O modelo de cota social (egressos de escola pública) e subcota racial para estudantes autodeclarados pretos, pardos e indígenas, adotado pela Ufrgs no ciclo 2008-2012, permitiu que, no vestibular de 2013, a universidade mantivesse o percentual de 30% sobre o total de vagas. Neste ano, o percentual foi alterado para 40%. Em 2016, chegará a 50% das vagas, atendendo à exigência da Lei das Cotas.
A favor da legislação vigente, Liziane diz que as ações afirmativas são uma política pública que deveria ter sido feita há 127 anos, quando a escravidão foi revogada.
- Desde pequenos, somos condicionados a perceber o lugar do negro em espaços subalternos. A pessoa não se sente pertencente àquele espaço (a universidade). Porque é isso que o racismo faz. Ele te bota de canto, te faz sofrer. Tentar o vestibular é te expor a mais uma situação de sofrimento. Mas não desisti e me candidatei a uma vaga nas cotas raciais - conta, orgulhosa, Liziane.

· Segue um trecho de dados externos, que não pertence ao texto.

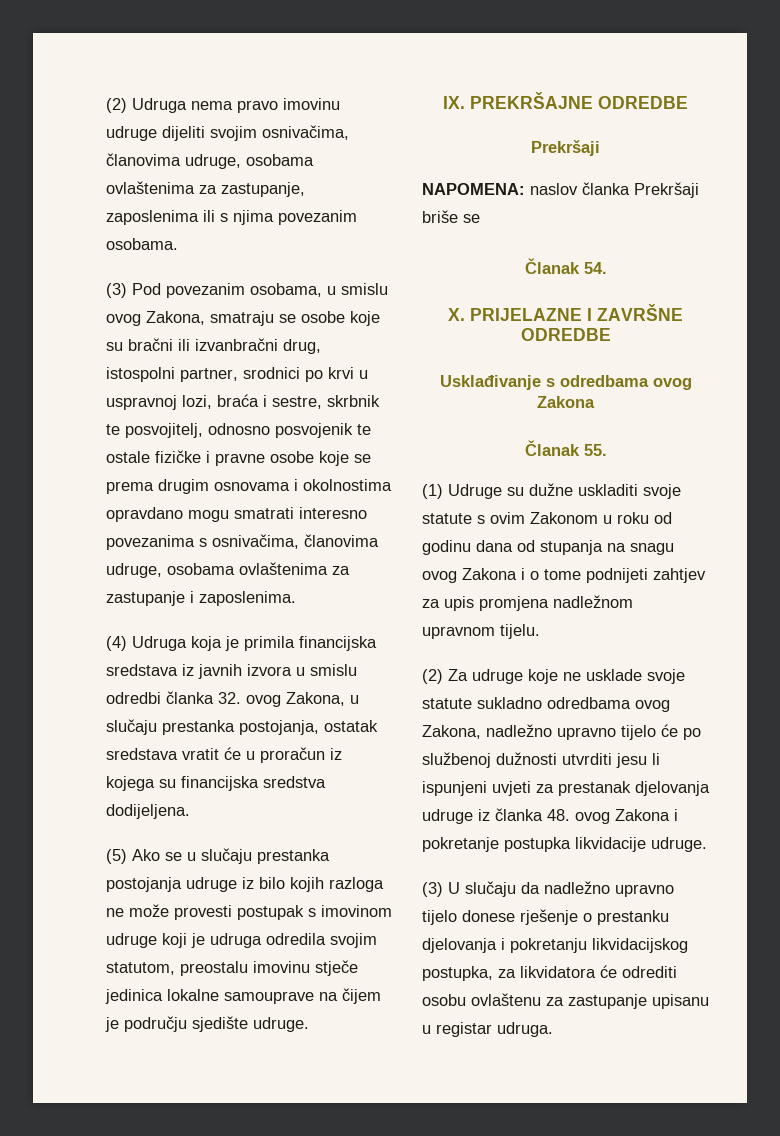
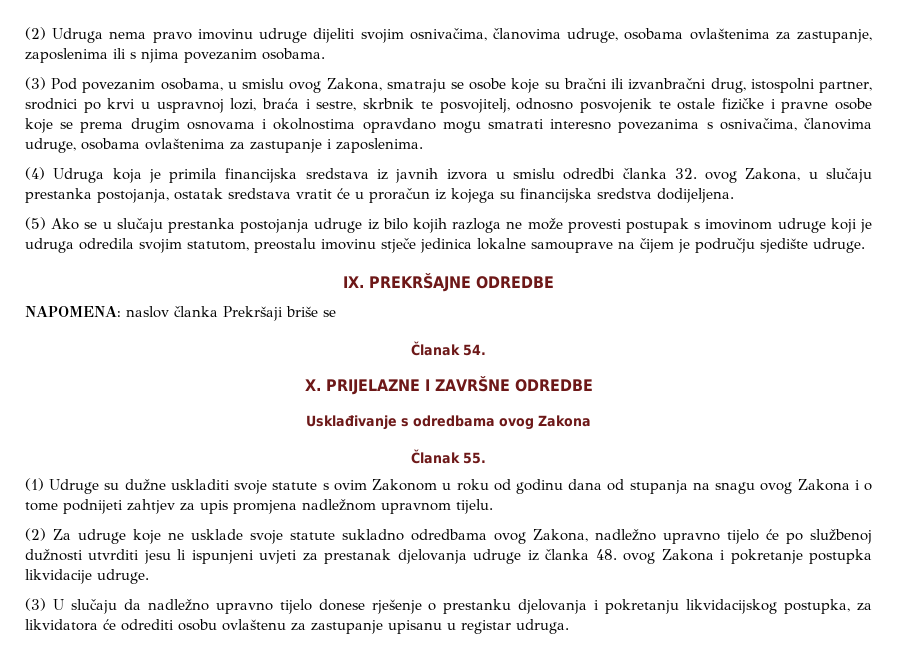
  IX. PREKRŠAJNE ODREDBE
- Prekršaji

"Sou a favor das ações afirmativas por dar chances aos indígenas de ganharem conhecimento para, depois, levá-lo às aldeias. Ao mesmo tempo, se tivesse investimento na educação na própria aldeia, não precisaríamos de ingresso diferenciado."
Josias Loureiro de Mello
"O ingresso do aluno que é diferente do aluno branco enriquece a universidade. Porque as vivências que eu tive na minha vida por ser negra, por ser mulher negra, por ser mulher negra de periferia, são diversas de qualquer outra pessoa que está lá dentro."
Liziane Guedes da Silva
"Você chega lá no meio e percebe que tem condições. É só se dedicar e persistir que a gente consegue."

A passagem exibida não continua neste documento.